Gender pay gap: GM defends compensation package for CEO Mary Barra
Media reports last week said that Mary Barra was set to earn about half the salary of her predecessor, but GM has provided additional information. What are the income disparities between the sexes in the US?
Carlos Osorio/AP/File
Incoming General Motors CEO Mary Barra will earn more than her male predecessor – just depending on how you do the math.
The questions about Ms. Barra’s salary, which came after media reports last week said she was set to earn about half the salary of her predecessor, draw attention to the income disparities that remain between the sexes.
Barra was named to the take the GM helm in December, becoming the first woman to lead a major automotive company. According to GM, she will earn a total of $14.4 million this year – consisting of an annual salary of $1.6 million, short-term incentive compensation of $2.8 million, and long-term compensation of $10 million.
By comparison her predecessor, Dan Akerson, who exited the company Jan. 15, received an annual salary of $1.7 million in 2012, with $7.3 million in short-term stock awards, totaling about $9 million. His compensation did not include long-range incentives. The company did not disclose what Mr. Akerson earned last year.
The media reports did not include Barra’s long-term compensation, GM said Monday. That component was not included in a Securities and Exchange Commission filing made last month.
“As a new CEO, Mary's total compensation is in line with her peer group and properly weighted so that most is at-risk. The company's performance will ultimately determine how much she is paid,” GM chairman Tim Solso said in a statement. The company said it was announcing Barra’s compensation this week, ahead of its proxy statement in April, “to correct misperceptions created by comparisons that used only a portion” of her overall pay package.
Still, critics say that the revised comparison is misleading because Barra’s long-term compensation is based both on personal and company performance and therefore is not guaranteed. Remove Barra’s long-term compensation, and she suddenly earns about $5 million less than what Akerson made in 2012.
“There is still room to question this,” says Lisa Maatz, vice president of government relations at the American Association of University Women (AAUW) in Washington. “This additional amount in terms of proxy money is all theoretical.”
In addition, some point out, the leaders entered their positions from vastly different backgrounds – Barra as a 33-year veteran of the company and Akerson with zero automotive industry experience when he took charge in 2010. This suggests that Barra should automatically earn more than her predecessor based on company loyalty and insider experience, critics say.
Overall in the United States, the income gap between the sexes remains stark. According to a 2012 AAUW report, women one year out of college working full time were paid, on average, 82 percent of what their male counterparts were paid. This is especially true in more-professional jobs in engineering, computer science, and business.

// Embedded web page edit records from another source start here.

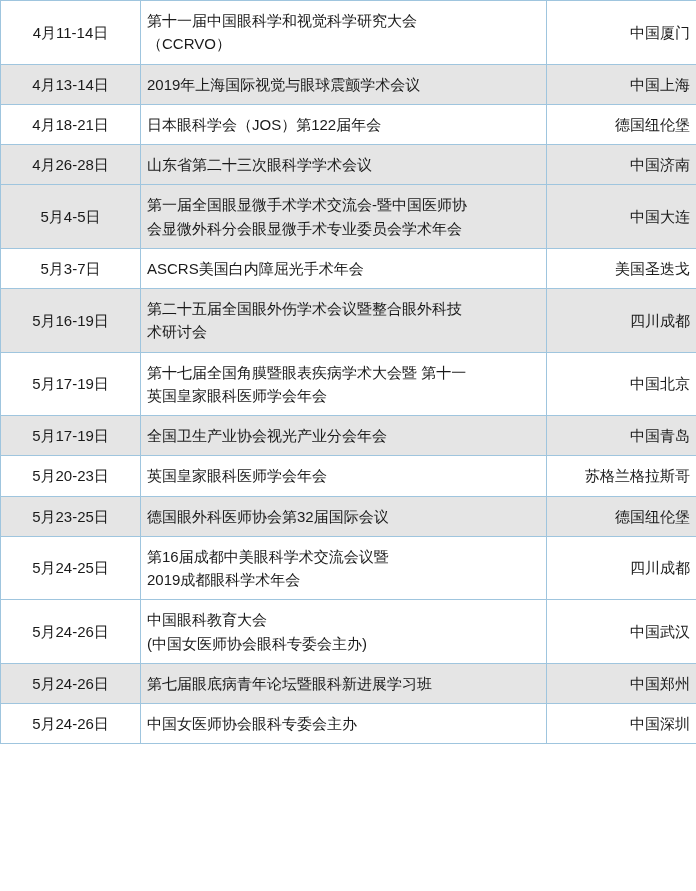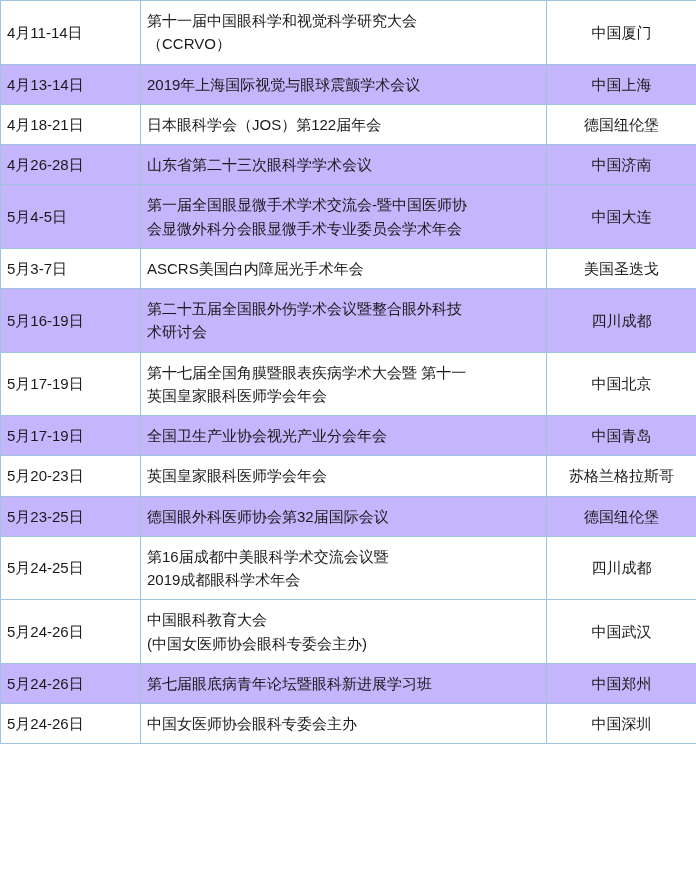--- a/index.html
+++ b/index.html
@@ -24,36 +24,36 @@
 
   .schedule-table td {
     border: 1px solid #9fc5de;
     font-size: 15px;
     line-height: 1.55;
     vertical-align: middle;
     padding: 8px 6px;
     box-sizing: border-box;
   }
   .cell-date {
-    text-align: left;
+    text-align: center;
     white-space: nowrap;
   }
   .cell-name {
     text-align: left;
     padding-left: 12px;
   }
   .cell-place {
-    text-align: center;
+    text-align: right;
     white-space: nowrap;
   }
   tr.row-odd td {
     background: #ffffff;
   }
   tr.row-even td {
-    background: #c4b5fd;
+    background: #e5e5e5;
   }
   .cell-name .line {
     display: block;
   }
 </style>
 </head>
 <body>
 
 <table class="schedule-table">
   <colgroup>

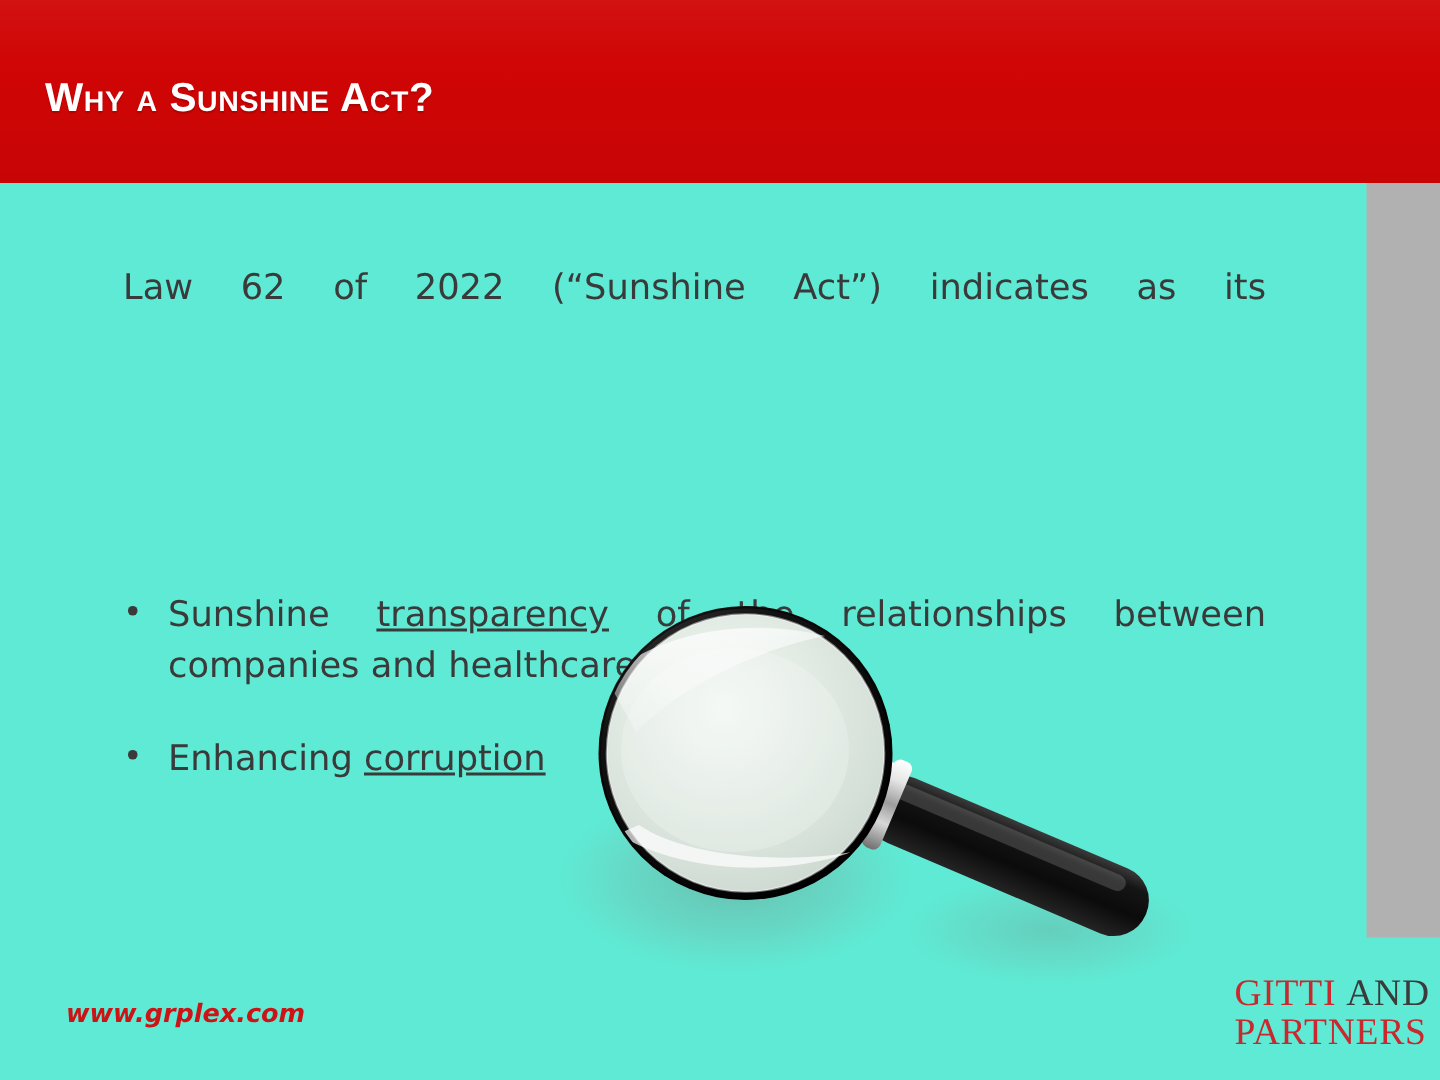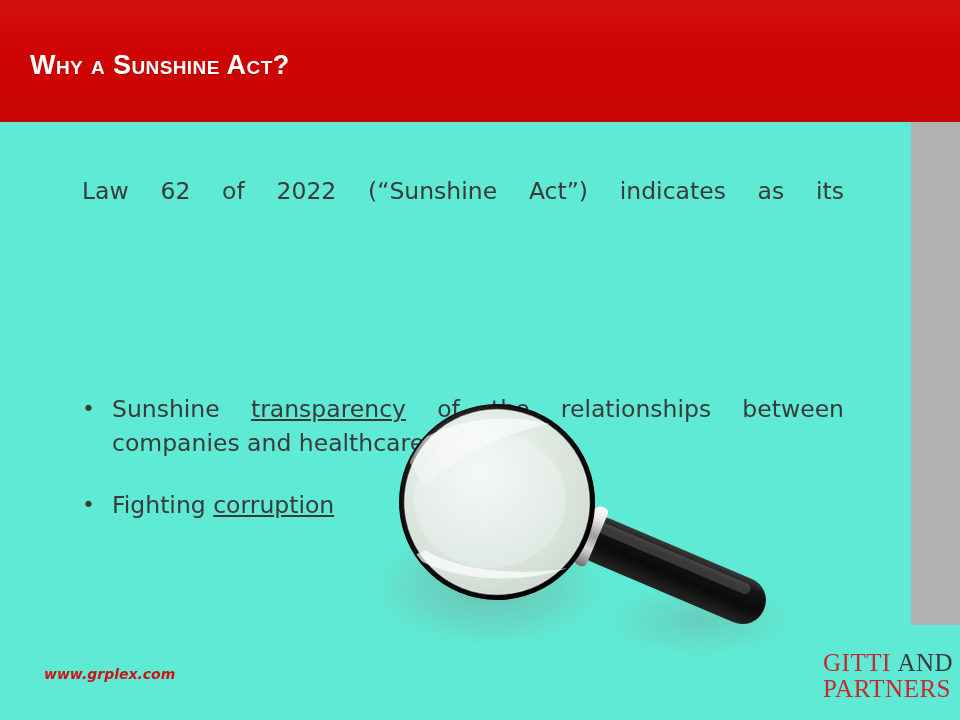--- a/index.html
+++ b/index.html
@@ -155,21 +155,21 @@
 
   
   .site-url {
     position: absolute;
     left: 44px;
     top: 666px;
     color: #cc1417;
     font-family: "DejaVu Sans", sans-serif;
     font-weight: bold;
     font-style: italic;
-    font-size: 14px;
+    font-size: 17px;
     z-index: 4;
     white-space: nowrap;
   }
 
   .logo {
     position: absolute;
     left: 823px;
     top: 650px;
     z-index: 5;
     font-family: "Liberation Serif", serif;
@@ -205,21 +205,21 @@
       <span class="dot">•</span>
       <span class="btext">
         <span class="j"><span>Sunshine </span><span class="u">transparency</span><span> of the relationships between</span></span>
         <span class="l">companies and healthcare operators</span>
       </span>
     </div>
 
     <div class="bullet-row" id="bullet2">
       <span class="dot">•</span>
       <span class="btext">
-        <span class="nojust"><span>Fighting </span><span class="u">corruption</span></span>
+        <span class="nojust"><span>Enhancing </span><span class="u">corruption</span></span>
       </span>
     </div>
 
   </div>
 
   <div class="magnifier">
     <svg width="500" height="290" viewBox="0 0 500 290">
       <defs>
         <radialGradient id="glassGrad" cx="42%" cy="34%" r="72%">
           <stop offset="0%" stop-color="#f2f7f3"></stop>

Similarly, according to 2012 data from the Census Bureau, women working full-time jobs earn roughly 77 cents on the dollar compared with men. This same figure was quoted by President Obama as an “embarrassment” in his recent State of the Union address. Barra attended the speech as a guest of Michelle Obama’s.
In the corporate suite, things can be even worse: The members of corporate boards are less than 20 percent of women, Ms. Maatz says – a figure she describes as “abysmal.”
“Obviously it is an issue when it comes to hiring future CEOs and creating influence over policies,” she says. “There have been studies that have come out that say if you have a diverse board and diverse management team, you’re going to be more profitable. But people often like to surround themselves with people who look most like them.”
Her organization is pressing Mr. Obama to sign an executive order that would ban federal contractors from retaliating against workers who seek information about wage practices or share salary information.
If salaries become more transparent, the income gap will narrow, says Katina Sawyer, a sociologist specializing in gender issues in the workplace at Villanova University outside Philadelphia. However, “the burden falls on the employee to bring these issues to light” – which, up to now, can often be difficult.
“In order for women to organize for fair pay, they need to do things which most people don't do in organizations – talk about their pay and ask about the pay of others,” Ms. Sawyer says.
MarySheila McDonald, associate dean of business at La Salle University in Philadelphia, agrees that income inequality between the sexes at the corporate level “is still an issue.” But often, she says, compensation packages vary because male candidates have been conditioned to be more aggressive at the negotiating table.
“Men apparently have mastered the art of negotiation ... and have historically been greater risk-takers,” Ms. McDonald says. She warns that the long-term compensation package offered to Barra could be a “smoke screen” to protect the company from a full commitment because her appointment is so unprecedented.
“They can be thinking that they are making this big leap, so are going to wait and see if she can really pull her weight and prove she deserves long-term compensation,” McDonald says. “Would they do that for a man? You wonder.”